**Problem to work on**
Among the entries below, only the lines from the one with "text: Explore ->" through the one with "html: <div>Price lists</div>" are wanted, reproduced exactly. Pictures are not wanted.

**Source records**
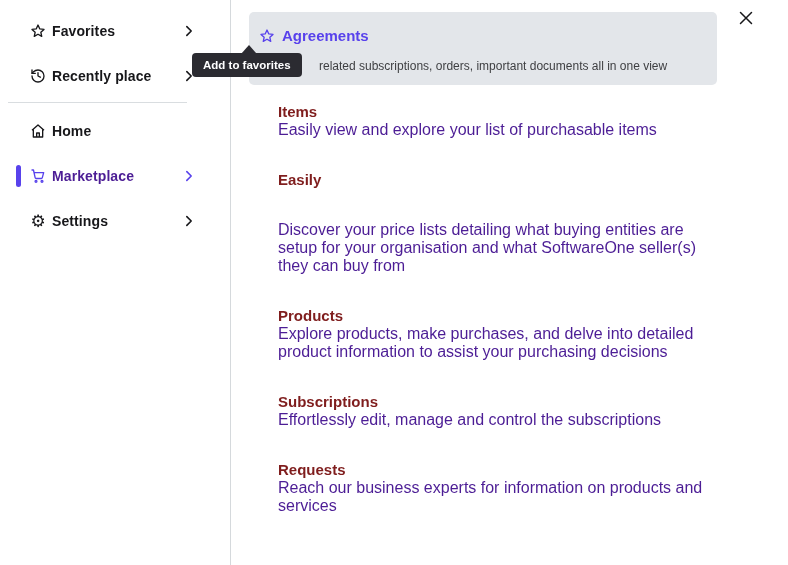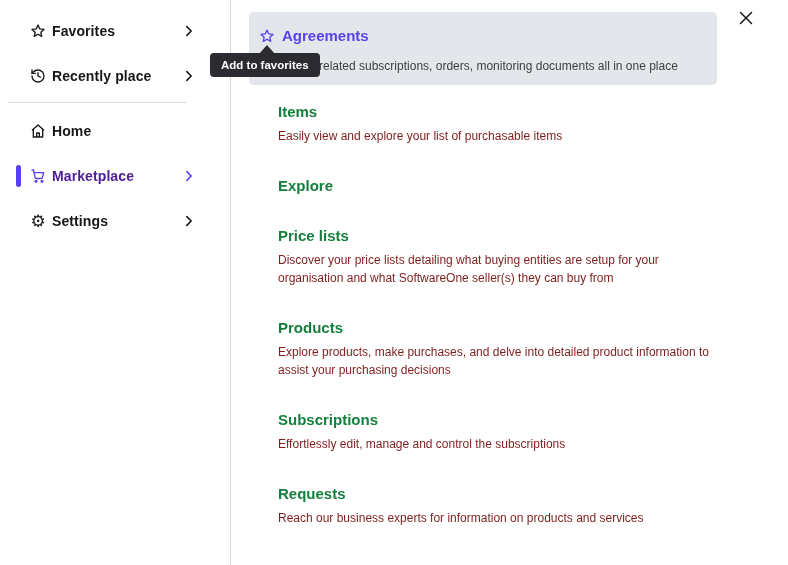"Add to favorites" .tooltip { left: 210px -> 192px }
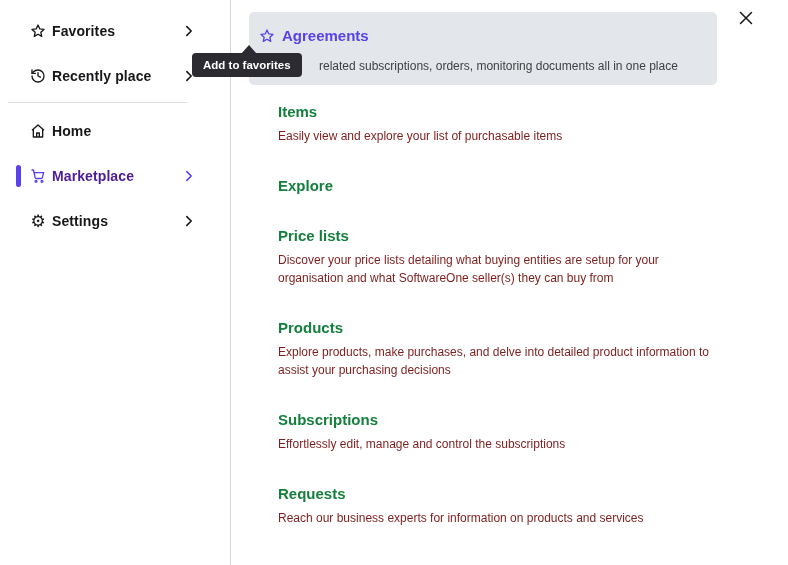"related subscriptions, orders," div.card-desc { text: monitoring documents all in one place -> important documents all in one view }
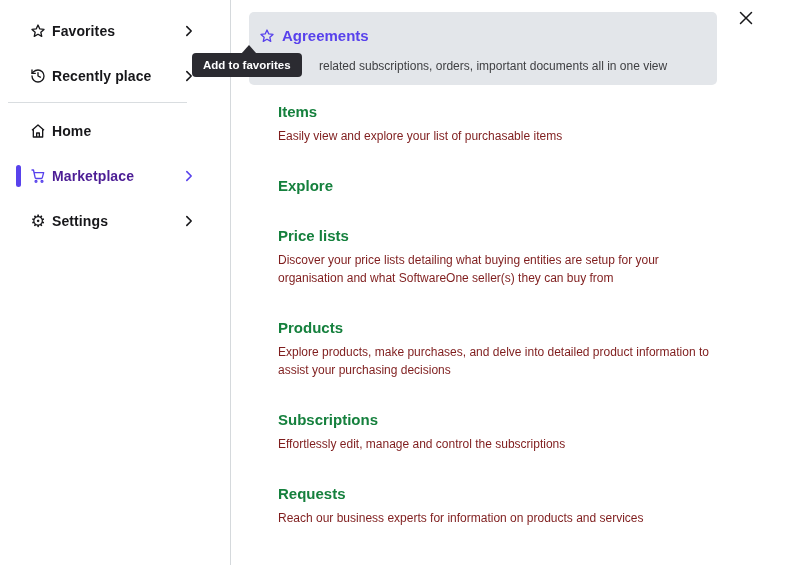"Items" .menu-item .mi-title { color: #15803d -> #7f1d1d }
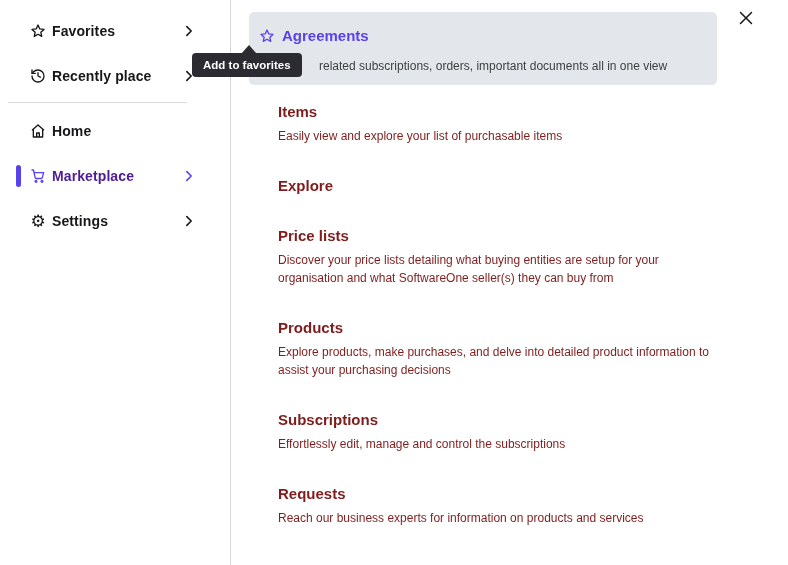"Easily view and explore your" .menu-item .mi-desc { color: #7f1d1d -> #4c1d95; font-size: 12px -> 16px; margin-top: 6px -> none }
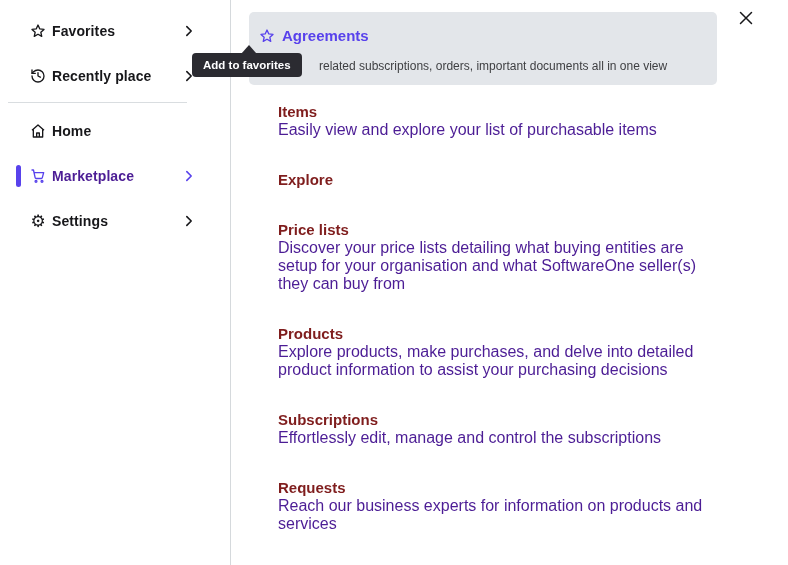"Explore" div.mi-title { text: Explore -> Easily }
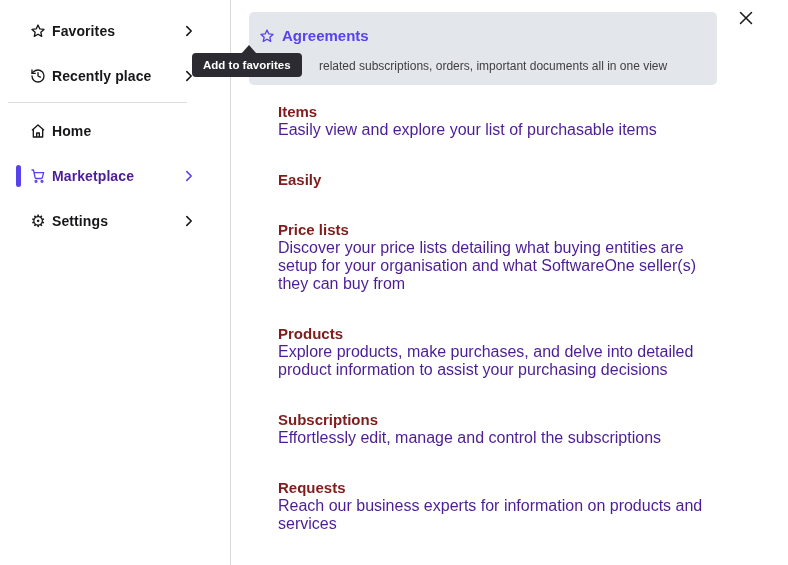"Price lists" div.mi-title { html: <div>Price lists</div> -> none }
==
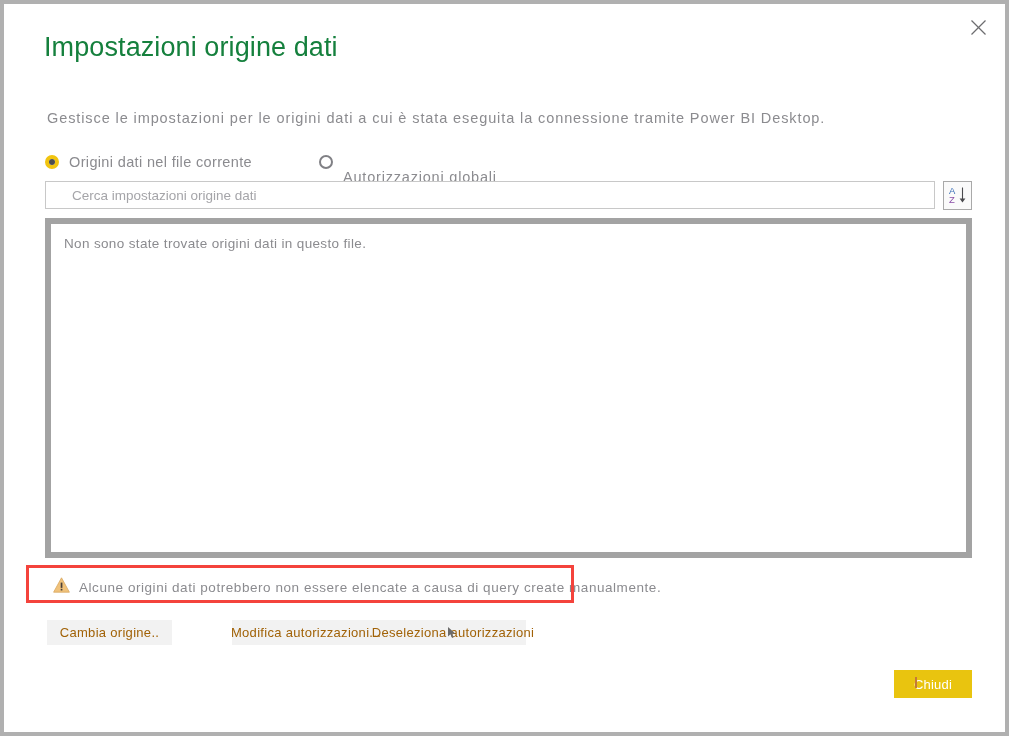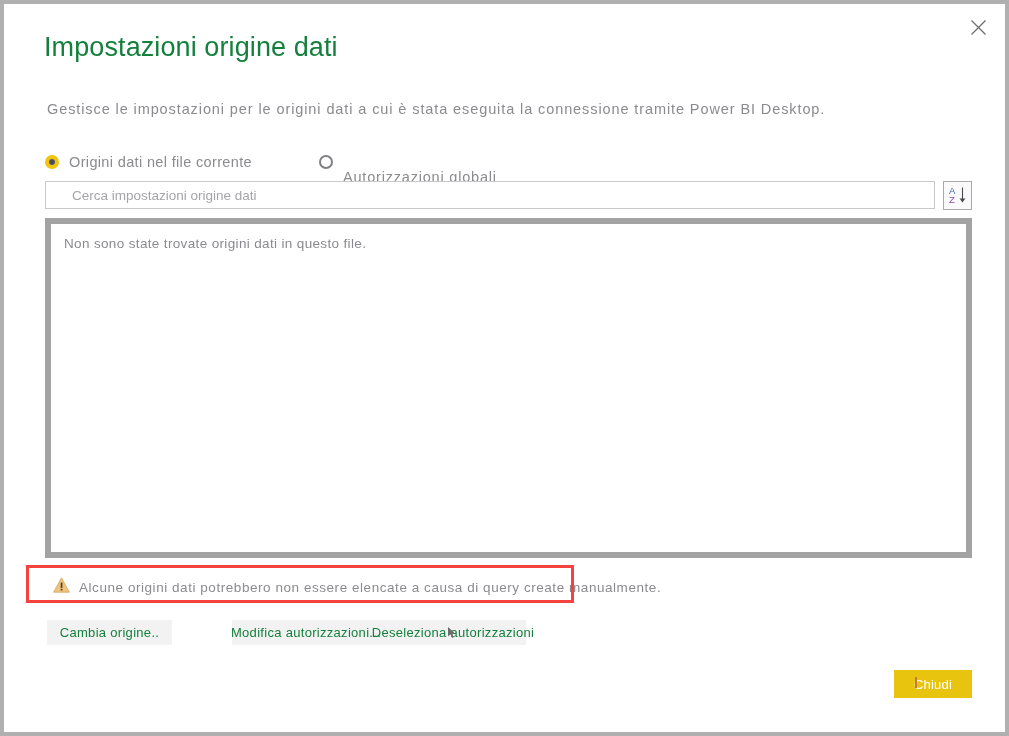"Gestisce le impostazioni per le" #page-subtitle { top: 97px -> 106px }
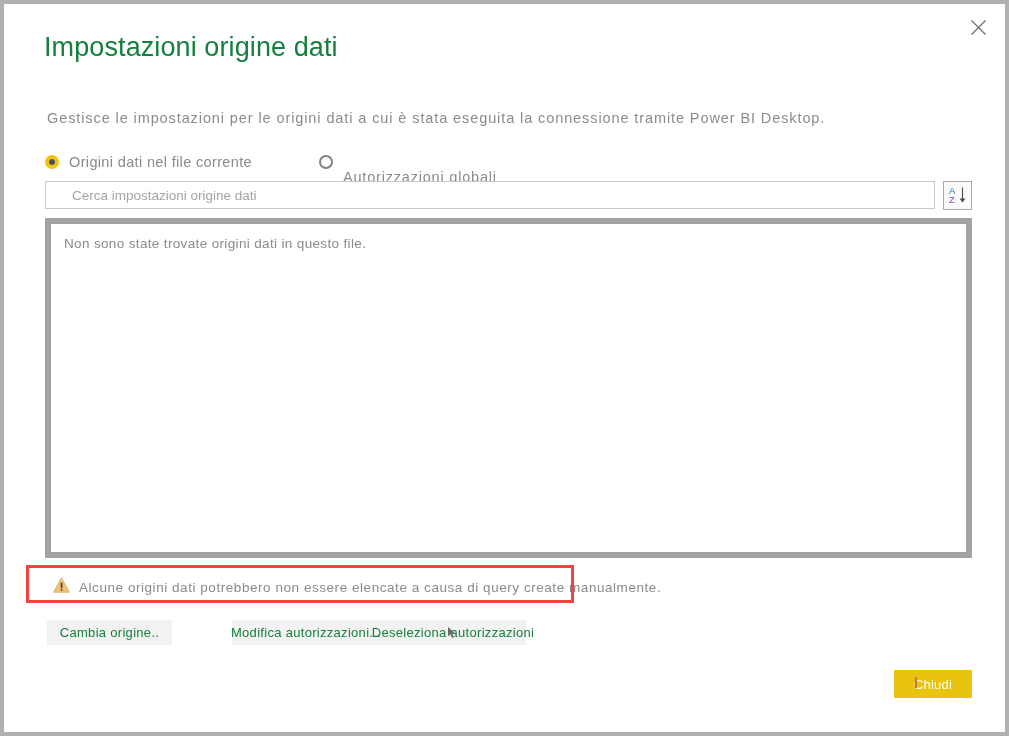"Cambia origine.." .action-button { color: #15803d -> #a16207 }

**Solution**
"Explore" div.mi-title { text: Explore -> Easily }
"Price lists" div.mi-title { html: <div>Price lists</div> -> none }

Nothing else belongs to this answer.